European elections: Cameron's opening
It is presumed that European election night (Sunday) will be a bad one for David Cameron. Perhaps the ignominy of a third place.
There will be inevitable speculation as to whether Europe will dog him all the way to the general election in May of next year. Yet, in some respects, this result could be an opening for him.
Already there are the first stirrings of a post-election debate. Take note of recent comments by Netherlands Prime Minister Mark Rutte and Christian Lindner of the German liberal FDP.
In a joint op-ed piece they complain of "a thicket of European legislation that has emerged over the years". They write of the need to reduce the EU's powers to "core areas". And they argue that "it is important to strengthen the influence of national parliaments".
Sarkozy steps in
Yes, Mr Rutte is already a Cameron ally, but then stir in comments by Nicolas Sarkozy. Writing in Le Point and Die Welt the former French president says "we need to look at today's EU with clarity.

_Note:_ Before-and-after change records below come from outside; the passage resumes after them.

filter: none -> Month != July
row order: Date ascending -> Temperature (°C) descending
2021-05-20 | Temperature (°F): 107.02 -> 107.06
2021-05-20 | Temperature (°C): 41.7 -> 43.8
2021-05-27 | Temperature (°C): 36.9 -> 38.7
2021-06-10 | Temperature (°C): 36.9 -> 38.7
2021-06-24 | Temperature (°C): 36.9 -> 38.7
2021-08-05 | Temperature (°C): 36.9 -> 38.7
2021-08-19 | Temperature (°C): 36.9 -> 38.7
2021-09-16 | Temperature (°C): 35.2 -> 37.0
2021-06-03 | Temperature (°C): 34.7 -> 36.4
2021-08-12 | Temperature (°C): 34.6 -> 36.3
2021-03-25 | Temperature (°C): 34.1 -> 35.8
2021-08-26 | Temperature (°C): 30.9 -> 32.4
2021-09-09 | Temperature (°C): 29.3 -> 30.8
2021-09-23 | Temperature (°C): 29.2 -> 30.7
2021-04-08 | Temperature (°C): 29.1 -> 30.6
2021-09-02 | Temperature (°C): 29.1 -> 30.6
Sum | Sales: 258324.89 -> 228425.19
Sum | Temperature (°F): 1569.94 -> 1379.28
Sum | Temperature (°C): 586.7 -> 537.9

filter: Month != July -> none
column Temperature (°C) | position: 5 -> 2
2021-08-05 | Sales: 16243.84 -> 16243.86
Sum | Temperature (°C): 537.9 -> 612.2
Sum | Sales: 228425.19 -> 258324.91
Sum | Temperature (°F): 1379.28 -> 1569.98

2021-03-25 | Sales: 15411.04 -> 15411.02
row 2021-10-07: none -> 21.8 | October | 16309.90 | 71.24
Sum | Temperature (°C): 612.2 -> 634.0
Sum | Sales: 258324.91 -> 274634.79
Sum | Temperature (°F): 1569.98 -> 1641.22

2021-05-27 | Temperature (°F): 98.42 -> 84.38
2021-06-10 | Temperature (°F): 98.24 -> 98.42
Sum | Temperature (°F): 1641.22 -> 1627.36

"It can't work at 28 (members) as it did at six, nine or even 12. I sincerely believe that there will be no alternative to a drastic reduction of the extent of the EU's powers." He envisages at least half of the EU's powers being handed back to the member states. He rails against pointless EU directives and suggests suspending Schengen, which guarantees free movement within the EU.
Potentially this is more significant than the in/out debate. The reformers sniff opportunity and on Sunday night, as the results come in, their case might gain traction. Here's what to look for:
Firstly, turnout. Five years ago it was 43%. If it falls further or does not significantly improve - despite all the efforts to engage voters - the new European Parliament will be stripped of some of its legitimacy.

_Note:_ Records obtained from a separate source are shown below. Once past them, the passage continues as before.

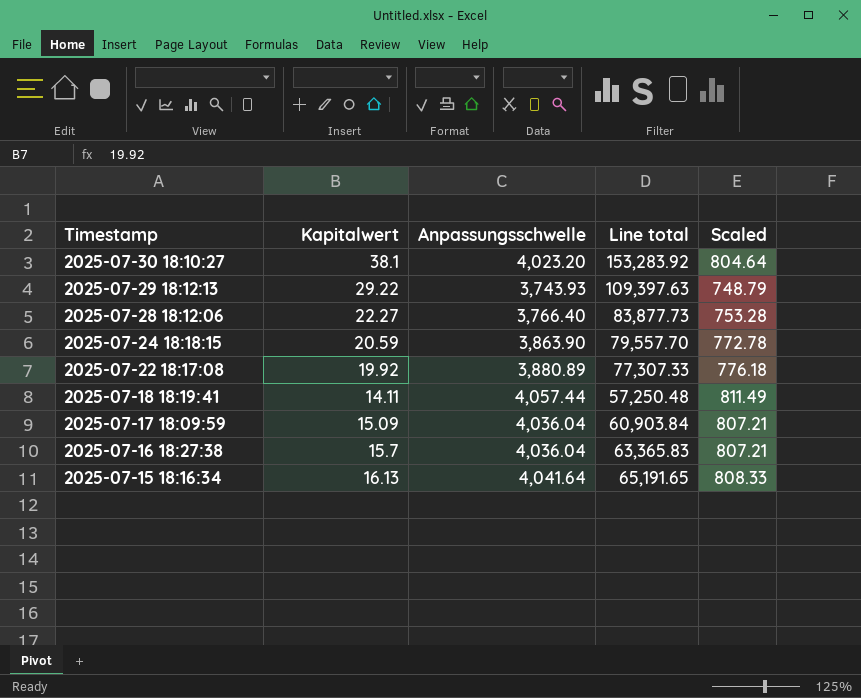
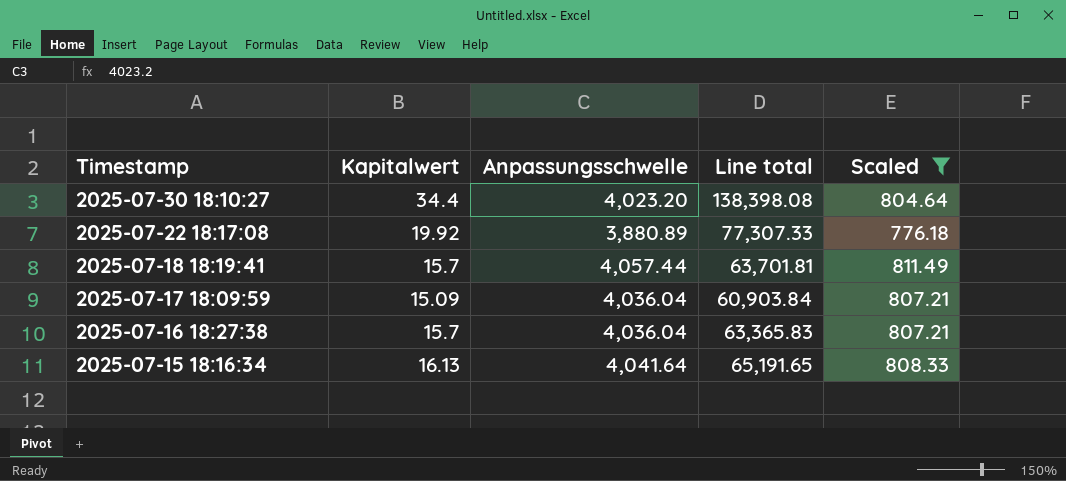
filter: none -> Scaled >= 776.18
2025-07-30 18:10:27 | Kapitalwert: 38.1 -> 34.4
2025-07-30 18:10:27 | Line total: 153,283.92 -> 138,398.08
2025-07-18 18:19:41 | Kapitalwert: 14.11 -> 15.7
2025-07-18 18:19:41 | Line total: 57,250.48 -> 63,701.81

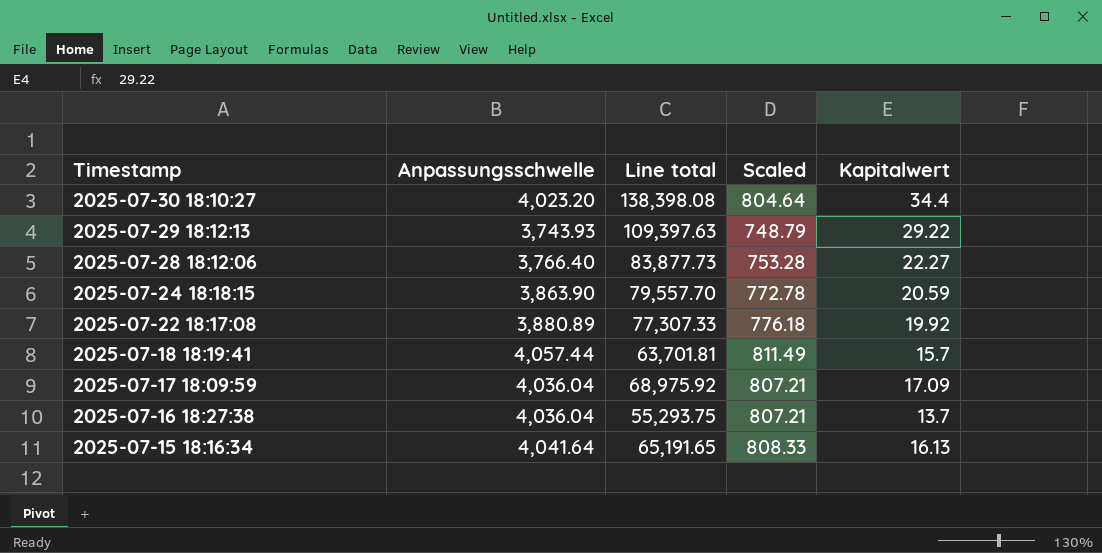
filter: Scaled >= 776.18 -> none
column Kapitalwert | position: 2 -> 5
2025-07-17 18:09:59 | Line total: 60,903.84 -> 68,975.92
2025-07-17 18:09:59 | Kapitalwert: 15.09 -> 17.09
2025-07-16 18:27:38 | Line total: 63,365.83 -> 55,293.75
2025-07-16 18:27:38 | Kapitalwert: 15.7 -> 13.7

This time round MEPs believed they were extending democracy by telling voters that the candidate of the biggest bloc in the parliament would get the EU's top job - President of the Commission.
Now the two leading candidates - Jean-Claude Juncker and Martin Schulz - have been indefatigable campaigners. They have regularly debated and yet there is scant evidence that any of this has caught the attention of Europe's voters. If confirmed at the ballot box there is bound to be an inquest.
(It is in any event a curious, hybrid campaign, where voters are told that by voting for one institution it will settle the leadership of another.)
Rethinking EU project
There is a great restlessness at the heart of the EU at the moment. Officials will be further troubled if they have failed to engage the European voter.
Everywhere you look is evidence of stress. To take just one example: the French political elite is "deeply uncomfortable" with the eurozone and the growing influence of Germany. It prompted a British insider to describe the mood as quite "helpful for us" at the moment. Why? The future shape of the EU is very much in play.
The second test will be the size of the anti-establishment vote. If a quarter of voters back what are mainly Eurosceptic parties that would be significant in itself. But say that figure reaches higher. It would begin to suggest that alienation runs deeper than resentment at austerity and unemployment.
It would be wise to be cautious, however. In the Netherlands - the one European country apart from the UK to have voted so far - the supporters of Geert Wilders, the controversial anti-immigrant, anti-Brussels politician, seemed to think they had under-performed, although the results won't be known until Sunday.
But if the anti-establishment vote is high then reformers will spy the chance to argue that the EU needs saving from itself. It will be a tough argument, with the outcome uncertain, but I suspect it will be had. Why tough? Because closer integration is not just in the treaties, but it is in the DNA of a generation of officials and European leaders.
New allies for UK?
The temptation will be to circle the wagons. But other voices will insist it is time to redesign the architecture, to question the mantra of deeper integration being the answer to every problem.
A different vision might involve an enhanced role for national parliaments; it might envisage an EU that does less, but better.
The ever-closer-union crowd are happy to debate the sceptics - but they might find their real argument lies with reformers.
So potentially Sunday night's results will be of great significance. As the think tank Open Europe observed, "it should be clear by now that David Cameron could find allies in France". He might discover them elsewhere, but only if he makes the case for reforming the EU and not arguing for special treatment for the UK.
For David Cameron his chance to strike a better deal for the UK might just come sooner than after 2015.